Бармен смотрел на меня широко раскрытыми глазами.

— Пожалуйста, расскажите мне все, что вы знаете. Пожалуйста. Я чувствую, что вы были ее другом.

Он молча встал, вышел из-за стойки бара и, повернувшись спиной ко мне начал собирать пустые бутылки и другой мусор, который молодежь разбросала по настилу.

Я в молчании медленно пила свой напиток, глядя мимо него на воду. Вдали бронзовый юноша разворачивал темно-синий парус, готовясь выйти в море. Листья пальмы шептали на ветру, и черный пес-лабрадор пританцовывал вдоль берега, кидаясь в прибой и обратно.

— Зулус, — пробормотала я, оцепенело глядя на собаку.

Бармен оставил свое занятие и посмотрел на меня.

— Что вы сказали?

— Зулус, — повторила я. — Берил упоминала Зулуса и ваших кошек в одном из своих писем. Она писала, что беспризорные подопечные «Луи» питаются лучше, чем иной человек.

— В каких письмах?

— Она написала несколько писем, когда была здесь. Мы нашли их в ее спальне после того, как она была убита. Она писала, что люди здесь чувствуют себя единой семьей. Считала это место самым красивым в мире. Я бы хотела, чтобы она никогда не возвращалась в Ричмонд, чтобы она сталась здесь.

Я слышала свой голос как бы со стороны, как будто он принадлежал кому-то другому. Перед глазами у меня все поплыло. Ставший привычным недосып, накопившийся стресс и ром сделали свое дело. Казалось, солнце высушило остатки крови, которые все еще пытались пробиться к моему мозгу.

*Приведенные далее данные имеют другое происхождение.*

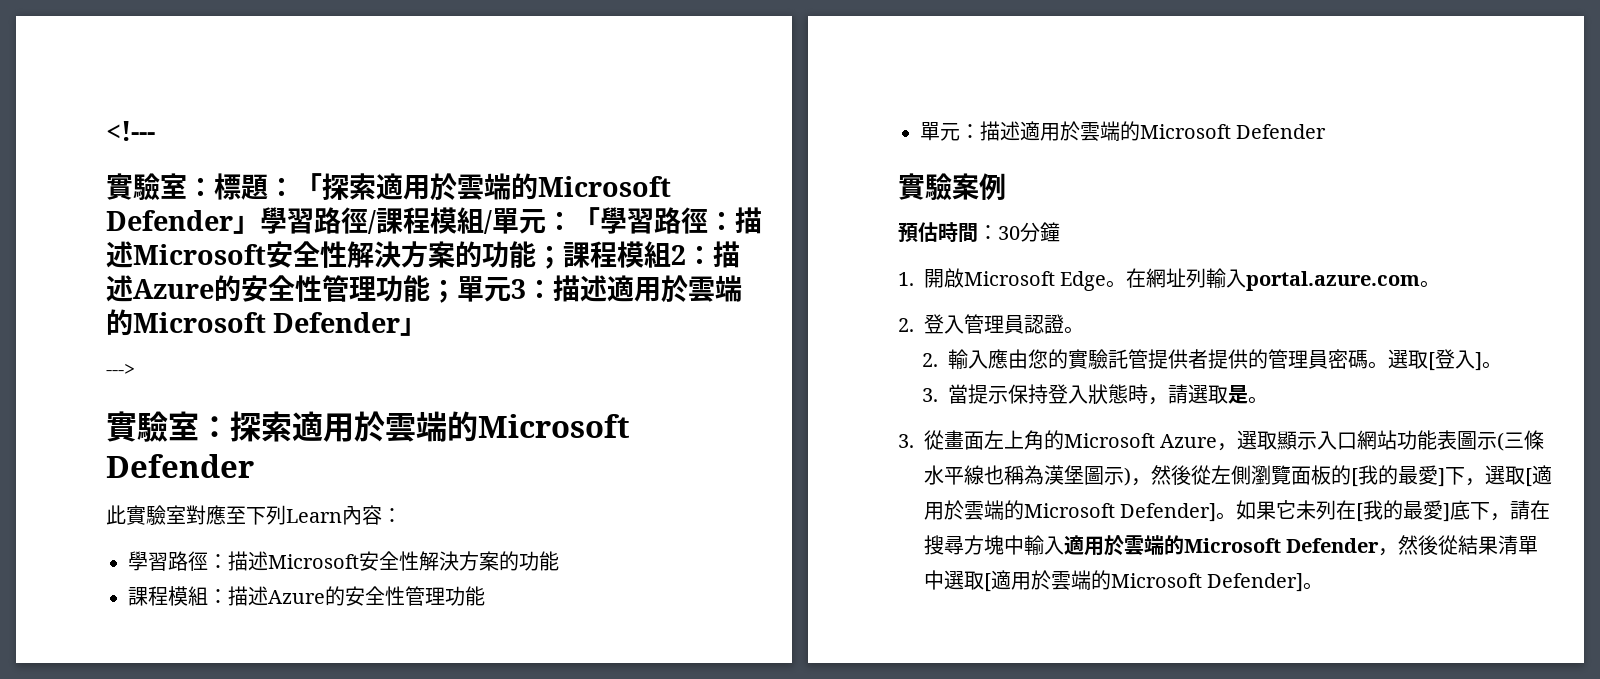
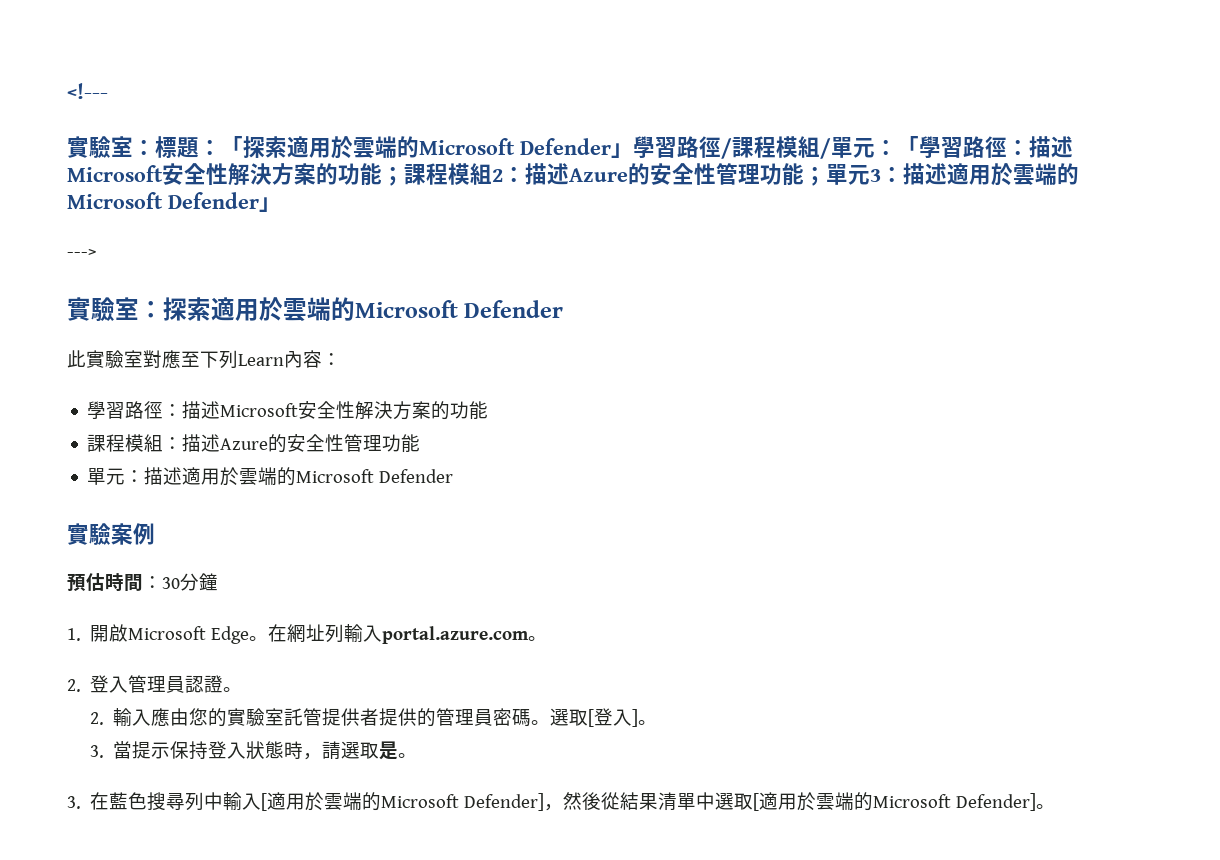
- 2.輸入應由您的實驗託管提供者提供的管理員密碼。
+ 2.輸入應由您的實驗室託管提供者提供的管理員密碼。
- 3.從畫面左上角的Microsoft Azure，選取顯示入口網站功能表圖示(三條水平線也稱為漢堡圖示)，然後從左側瀏覽面板的[我的最愛]下，選取[適用於雲端的Microsoft Defender]。如果它未列在[我的最愛]底下，請在搜尋方塊中輸入適用於雲端的Microsoft Defender，然後從結果清單中選取[適用於雲端的Microsoft Defender]。
+ 3.在藍色搜尋列中輸入[適用於雲端的Microsoft Defender]，然後從結果清單中選取[適用於雲端的Microsoft Defender]。

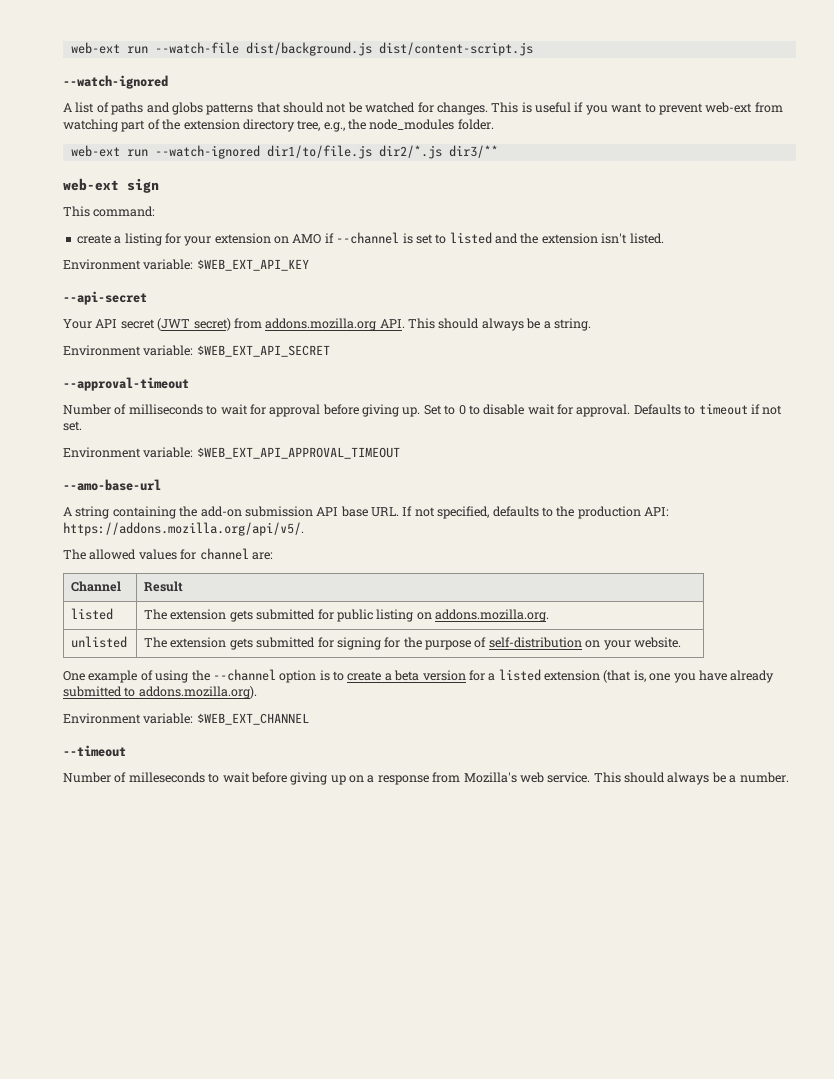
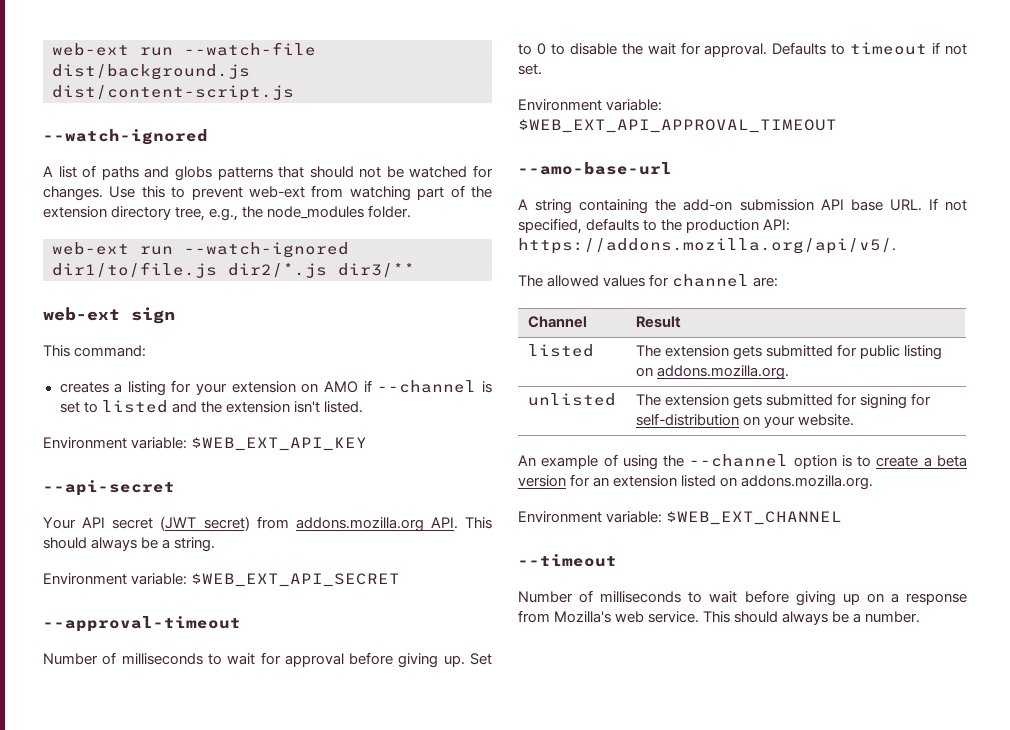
- This is useful if you want to prevent web-ext from watching part of the extension directory tree, e.g., the node_modules folder.
+ Use this to prevent web-ext from watching part of the extension directory tree, e.g., the node_modules folder.
- create a listing for your extension on AMO if --channel is set to listed and the extension isn't listed.
+ creates a listing for your extension on AMO if --channel is set to listed and the extension isn't listed.
- Set to 0 to disable wait for approval.
+ Set to 0 to disable the wait for approval.
- unlisted | The extension gets submitted for signing for the purpose of self-distribution on your website.
+ unlisted | The extension gets submitted for signing for self-distribution on your website.
- One example of using the --channel option is to create a beta version for a listed extension (that is, one you have already submitted to addons.mozilla.org).
+ An example of using the --channel option is to create a beta version for an extension listed on addons.mozilla.org.
- Number of milleseconds to wait before giving up on a response from Mozilla's web service.
+ Number of milliseconds to wait before giving up on a response from Mozilla's web service.

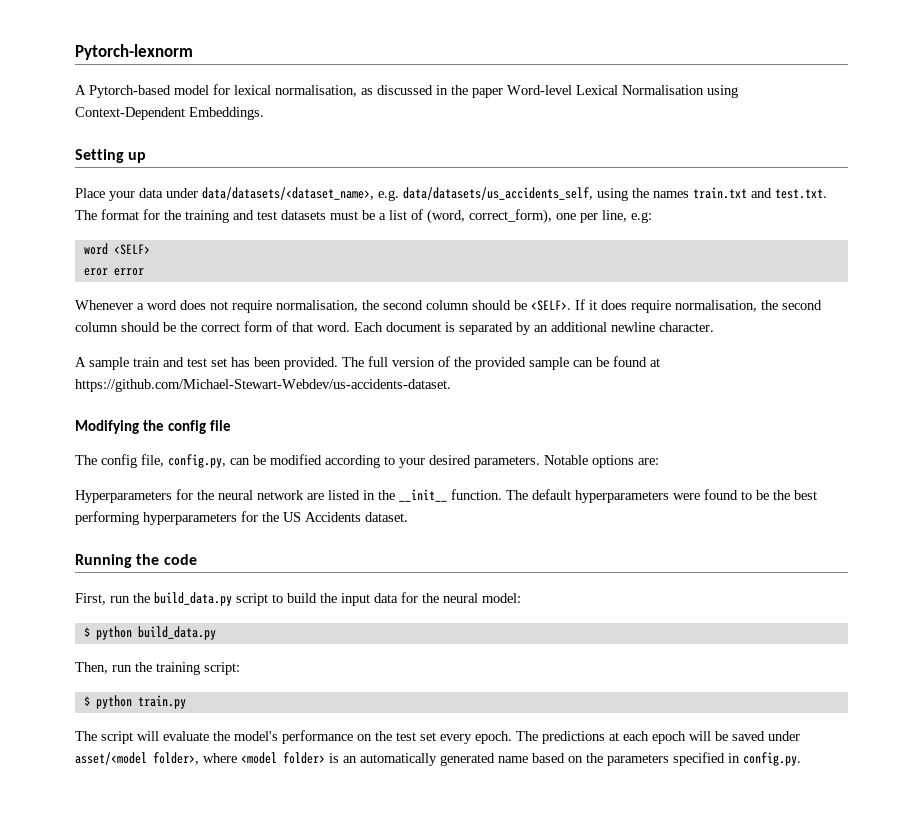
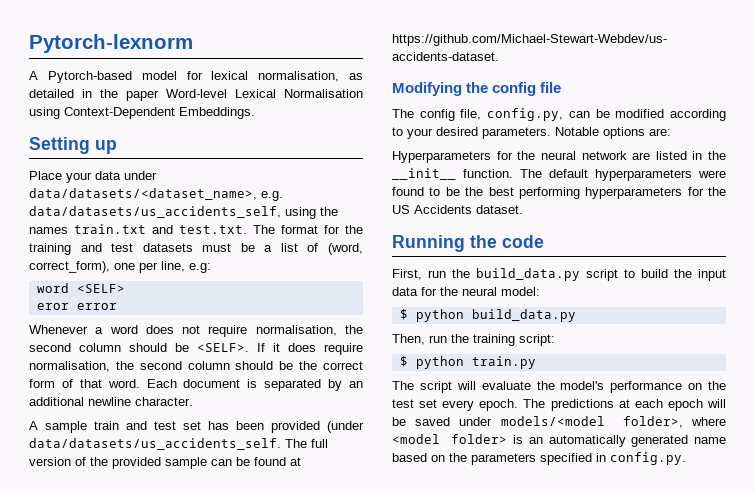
- A Pytorch-based model for lexical normalisation, as discussed in the paper Word-level Lexical Normalisation using Context-Dependent Embeddings.
+ A Pytorch-based model for lexical normalisation, as detailed in the paper Word-level Lexical Normalisation using Context-Dependent Embeddings.
- A sample train and test set has been provided.
+ A sample train and test set has been provided (under data/datasets/us_accidents_self.
- The predictions at each epoch will be saved under asset/<model folder>, where <model folder> is an automatically generated name based on the parameters specified in config.py.
+ The predictions at each epoch will be saved under models/<model folder>, where <model folder> is an automatically generated name based on the parameters specified in config.py.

Вернувшись наконец под соломенный навес, бармен заговорил тихо и проникновенно:

— Я не знаю, что вам рассказать. Но, да, я был другом Берил.

Повернувшись к нему, я ответила:

— Спасибо. Мне бы хотелось думать, что я была бы ее другом. Что я и есть ее друг.

Он неловко опустил взгляд, но я успела заметить, что выражение его лица смягчилось.

— Никогда нельзя быть по-настоящему уверенным, кто в порядке, а кто нет, — прокомментировал он. — Теперь это по-настоящему трудно понять, что верно — то верно.